M57, the Ring Nebula, is one of the first things I looked at visually when I became interested in astronomy.  It looked like a cosmic smoke ring in my first decent scope, an 8″ Schmidt-Cassegrain.  There are two stars inside the ring that I have seen distinctly only once using my 20″ reflector, and indistinctly just a few times.  And yet the brightest part of the ring makes it pretty easy in binoculars (except that it’s small).  So bottom line is it’s good with just about any kind of optical aid.  Images capture the pretty colours of the nebula and the surrounding stars, and deep images with special filters can capture the faint ruffled outer shell.  If you have binoculars or a scope, this object is well placed in the evening just after dark, high in the northeast, smack-dab between two bright stars in Lyra.  One of these stars is Sheliak, which will be well know to Star Trek Buffs.  See http://en.memory-alpha.org/wiki/Sheliak to find ouit more about the brutish Sheliak people and their home world.

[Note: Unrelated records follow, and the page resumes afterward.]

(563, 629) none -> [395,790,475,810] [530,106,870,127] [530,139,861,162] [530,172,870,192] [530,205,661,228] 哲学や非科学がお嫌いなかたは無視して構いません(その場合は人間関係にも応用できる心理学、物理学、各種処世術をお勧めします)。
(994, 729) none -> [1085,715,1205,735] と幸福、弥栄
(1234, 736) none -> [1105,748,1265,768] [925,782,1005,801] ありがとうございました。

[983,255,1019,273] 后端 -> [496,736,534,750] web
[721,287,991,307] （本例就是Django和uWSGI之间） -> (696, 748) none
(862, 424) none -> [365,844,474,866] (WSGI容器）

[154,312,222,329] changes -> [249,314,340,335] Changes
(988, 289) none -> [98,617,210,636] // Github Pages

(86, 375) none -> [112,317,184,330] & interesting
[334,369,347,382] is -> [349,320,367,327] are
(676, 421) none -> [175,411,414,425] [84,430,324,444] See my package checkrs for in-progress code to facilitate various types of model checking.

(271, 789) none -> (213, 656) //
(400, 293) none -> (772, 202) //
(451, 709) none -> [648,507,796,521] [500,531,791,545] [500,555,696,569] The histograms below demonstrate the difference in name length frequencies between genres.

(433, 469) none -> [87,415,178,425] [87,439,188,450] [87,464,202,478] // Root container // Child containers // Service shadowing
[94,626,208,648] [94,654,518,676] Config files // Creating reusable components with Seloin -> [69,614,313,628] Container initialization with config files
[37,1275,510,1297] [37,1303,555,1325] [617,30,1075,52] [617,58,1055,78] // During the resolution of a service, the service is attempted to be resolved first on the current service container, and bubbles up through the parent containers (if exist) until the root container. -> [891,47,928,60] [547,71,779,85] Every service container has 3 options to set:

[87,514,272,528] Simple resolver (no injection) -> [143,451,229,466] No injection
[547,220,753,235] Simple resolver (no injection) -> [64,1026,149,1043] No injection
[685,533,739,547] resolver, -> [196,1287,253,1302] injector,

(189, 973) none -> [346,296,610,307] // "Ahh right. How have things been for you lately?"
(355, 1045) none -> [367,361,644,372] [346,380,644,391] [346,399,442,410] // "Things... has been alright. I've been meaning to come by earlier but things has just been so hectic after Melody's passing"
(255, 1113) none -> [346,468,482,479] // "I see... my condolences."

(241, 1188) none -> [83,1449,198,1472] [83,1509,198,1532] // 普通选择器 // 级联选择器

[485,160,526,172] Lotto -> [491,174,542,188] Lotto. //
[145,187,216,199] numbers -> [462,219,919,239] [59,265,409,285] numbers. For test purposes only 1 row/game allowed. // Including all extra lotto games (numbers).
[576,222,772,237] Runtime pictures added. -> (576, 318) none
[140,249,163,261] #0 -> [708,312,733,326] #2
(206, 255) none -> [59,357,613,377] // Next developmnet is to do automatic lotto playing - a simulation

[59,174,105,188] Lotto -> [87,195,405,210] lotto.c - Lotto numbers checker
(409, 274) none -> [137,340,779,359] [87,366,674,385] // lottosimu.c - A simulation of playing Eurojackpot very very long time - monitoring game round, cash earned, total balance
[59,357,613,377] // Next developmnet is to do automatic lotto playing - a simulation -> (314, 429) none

This planetary nebula is the glowing shell of a dying star, the star in the centre of the ring.  The red is mostly from glowing hydrogen atoms, the blue-green is mostly from glowing oxygen atoms.  Nebulae gradually expand and dissipate.  Photos of M57 over the last 50 years confirm that it is expanding.  When your great-treat-great-great-great-grandchildren look at it, it will be quite a bit bigger and a lot fainter!

Tekkies:
SBIG STL-11000M camera, Baader LRGB filters, 10″ f/6.8 ASA astrograph, MI-250 mount.  Guided with STL-11000’s internal guider. Acquistion, guiding, calibration, registration and integration all done using Maxim-DL.  All other processing in PixInsight.  Shot from my SkyShed in Guelph, Ontario. Nearly first quarter moon.  Average transparency and below average seeing.

5x3m R,G and B for a total of 45 min RGB.  6x10m Ha for a total of 1 hr Ha.  Total exposure time was 1 hr 45m.

The RGB and Ha files produced in MaximDL were cleaned up in PixInsight with DynamicBackgroundExtraction, and then registered and cropped.  The HaRGBCombine script was then used to combine Ha and RGB images.   The HaRGB image was processed as follows:  Colour calibration was applied followed by deconvolution, histogram stretch, ACDNR (small scale), histogram stretch.  At this point, I wanted to bring back the blue-green centre of  the nebula without losing the faint red outer shell. I made a mask from the RGB shot and then blurred it a little.  Then I stretched the RGB image so it could be combined with the HaRGB using PixelMath.  I used PixelMath to to replace the HaRGB with RGB only in the central part of the nebula.  Image scale is about 1.1 arcsec per pixel for this camera / telescope combination.